* _Your task_:
Each line that includes "FORCE" must be copied from the records.

[Dataset records]
•••
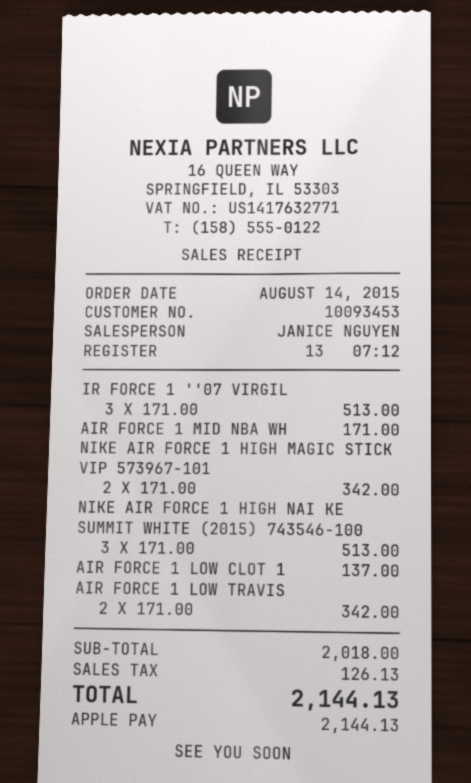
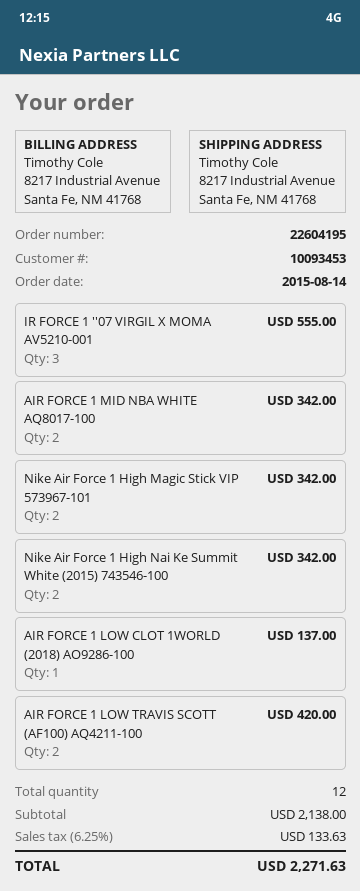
IR FORCE 1 ''07 VIRGIL: 3 for 513.00 -> 3 for 555.00
AIR FORCE 1 MID NBA WH: 1 for 171.00 -> 2 for 342.00
NIKE AIR FORCE 1 HIGH NAI KE SUMMIT WHITE (2015) 743546-100: 3 for 513.00 -> 2 for 342.00
AIR FORCE 1 LOW TRAVIS: 2 for 342.00 -> 2 for 420.00
subtotal: 2018.00 -> 2138.00
tax: 126.13 -> 133.63
total: 2144.13 -> 2271.63

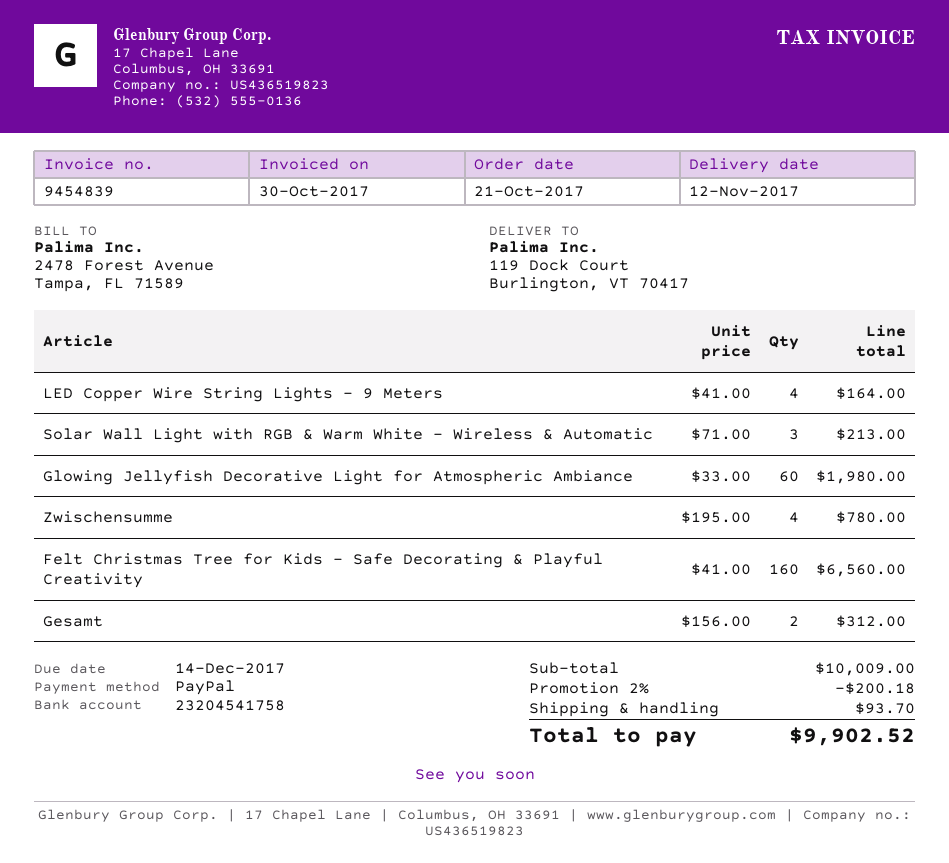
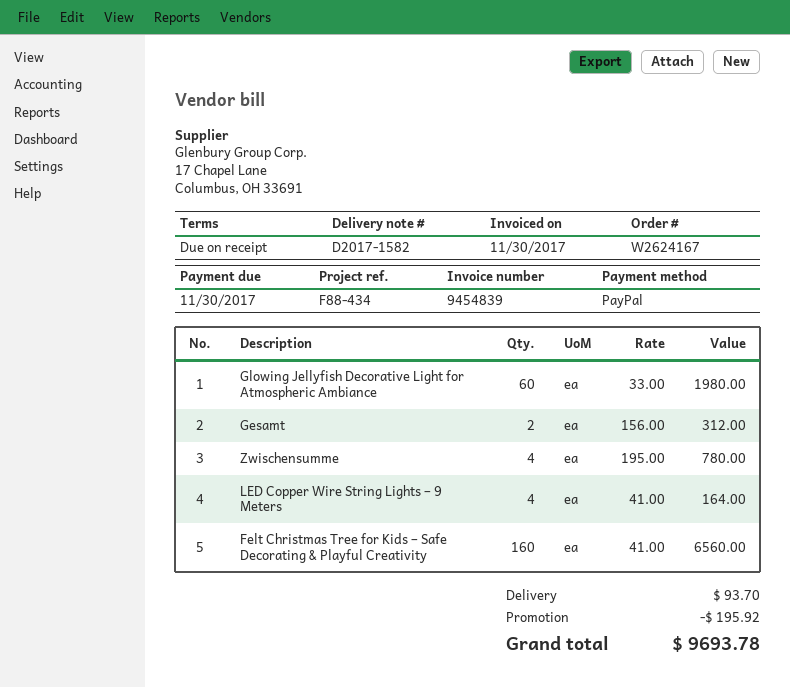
invoice date: 2017-10-30 -> 2017-11-30
due date: 2017-12-14 -> 2017-11-30
Solar Wall Light with RGB & Warm White – Wireless & Automatic: 3 x 71.00 = 213.00 -> none
discount: 200.18 -> 195.92
total: 9902.52 -> 9693.78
•••
* _Expected answer_:
IR FORCE 1 ''07 VIRGIL: 3 for 513.00 -> 3 for 555.00
AIR FORCE 1 MID NBA WH: 1 for 171.00 -> 2 for 342.00
NIKE AIR FORCE 1 HIGH NAI KE SUMMIT WHITE (2015) 743546-100: 3 for 513.00 -> 2 for 342.00
AIR FORCE 1 LOW TRAVIS: 2 for 342.00 -> 2 for 420.00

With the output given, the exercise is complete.